At one side of the room the TARDIS doors opened onto some kind of balcony. On it, behind a guard rail, sat two Daleks within some kind of cave, ranting about extermination and disintegration. Me and several other children crowded around the rail. I was convinced that when I waved at one of the Daleks it had swivelled its eye-stalk to look at me; I mentioned this and all the children started waving trying to attract its attention.

I don't remember much about the rest of the exhibits aside from a small model of a scene from The Dæmons in which the heat barrier featured in that story was represented by a semicircle made of tinsel. I've long since lost the TARDIS Commander badge given away at the exhibition but remember being slightly annoyed at the concept (even at a young age I knew the Doctor was a freelancer who had no time for commanders) and at the proportions of the TARDIS depicted on the badge (it was too squat).

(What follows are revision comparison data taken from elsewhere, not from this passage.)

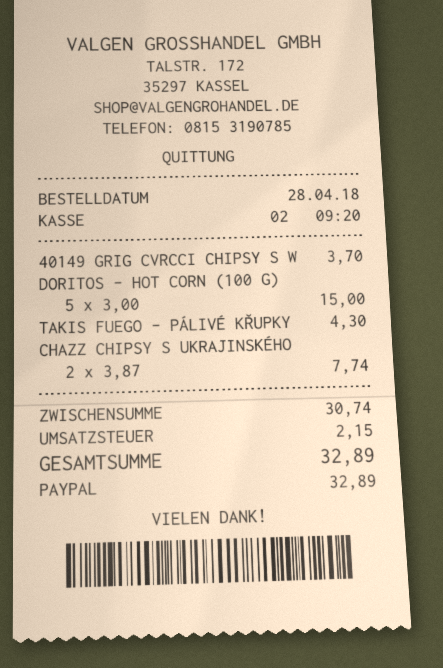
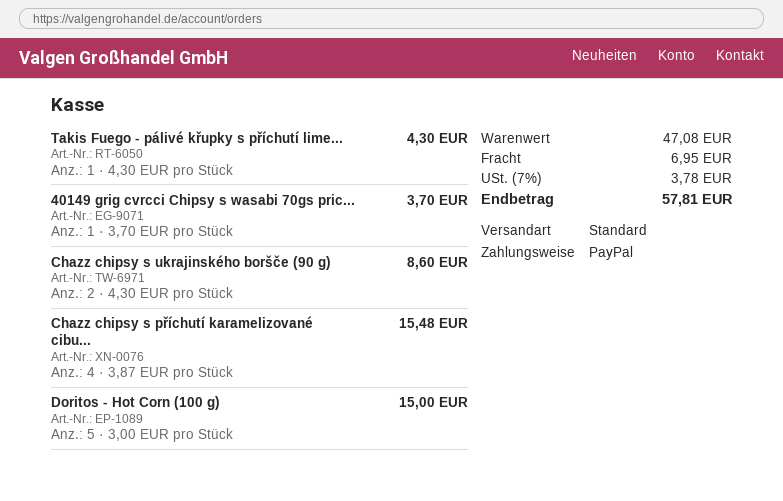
CHAZZ CHIPSY S UKRAJINSKÉHO: 2 x 3.87 = 7.74 -> 2 x 4.30 = 8.60
Chazz chipsy s příchutí karamelizované cibu...: none -> 4 x 3.87 = 15.48
subtotal: 30.74 -> 47.08
shipping: none -> 6.95
tax: 2.15 -> 3.78
total: 32.89 -> 57.81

That evening I was upset that the whole thing was over. I wanted to go all over again - or rather I wanted to have not been yet and to still have it all ahead of me. I remembered the dreams of the previous night. What if today had been another dream and I had yet to wake up on the exciting morning of the actual visit to the Doctor Who Exhibition?

Even after another night's sleep this fancy stayed with me. I was young but had already experienced recursive dreams within dreams and knew that you could go to sleep while dreaming.

And I kept thinking this. I kept thinking that I might still wake up again on that cold morning in the early seventies about to make the trip to South Kensington. Whenever something went wrong I'd half think, "Well this could all still just be a dream and I might still wake up about to go to the Doctor Who Exhibition."

Very occasionally I still think it now.

Of course if the past forty plus years have all been a dream then it means I made it all up and that this isn't what adulthood is like at all, it's just what a child's idea of adulthood is like. I imagined it all from Thatcher to Trump, from Blake's Seven to Game of Thrones, from getting a job to unemployment benefits, CDs, anti-depressants, the internet, goth, Toyah, what coffee actually tastes like, all Doctor Who stories after Jon Pertwee,  what getting drunk is like and all the people I've met since then, friends and enemies alike. Perhaps this is why I'm not in touch with anyone from back then.

I hope I can remember it all when I wake up. It would make a cracking novel.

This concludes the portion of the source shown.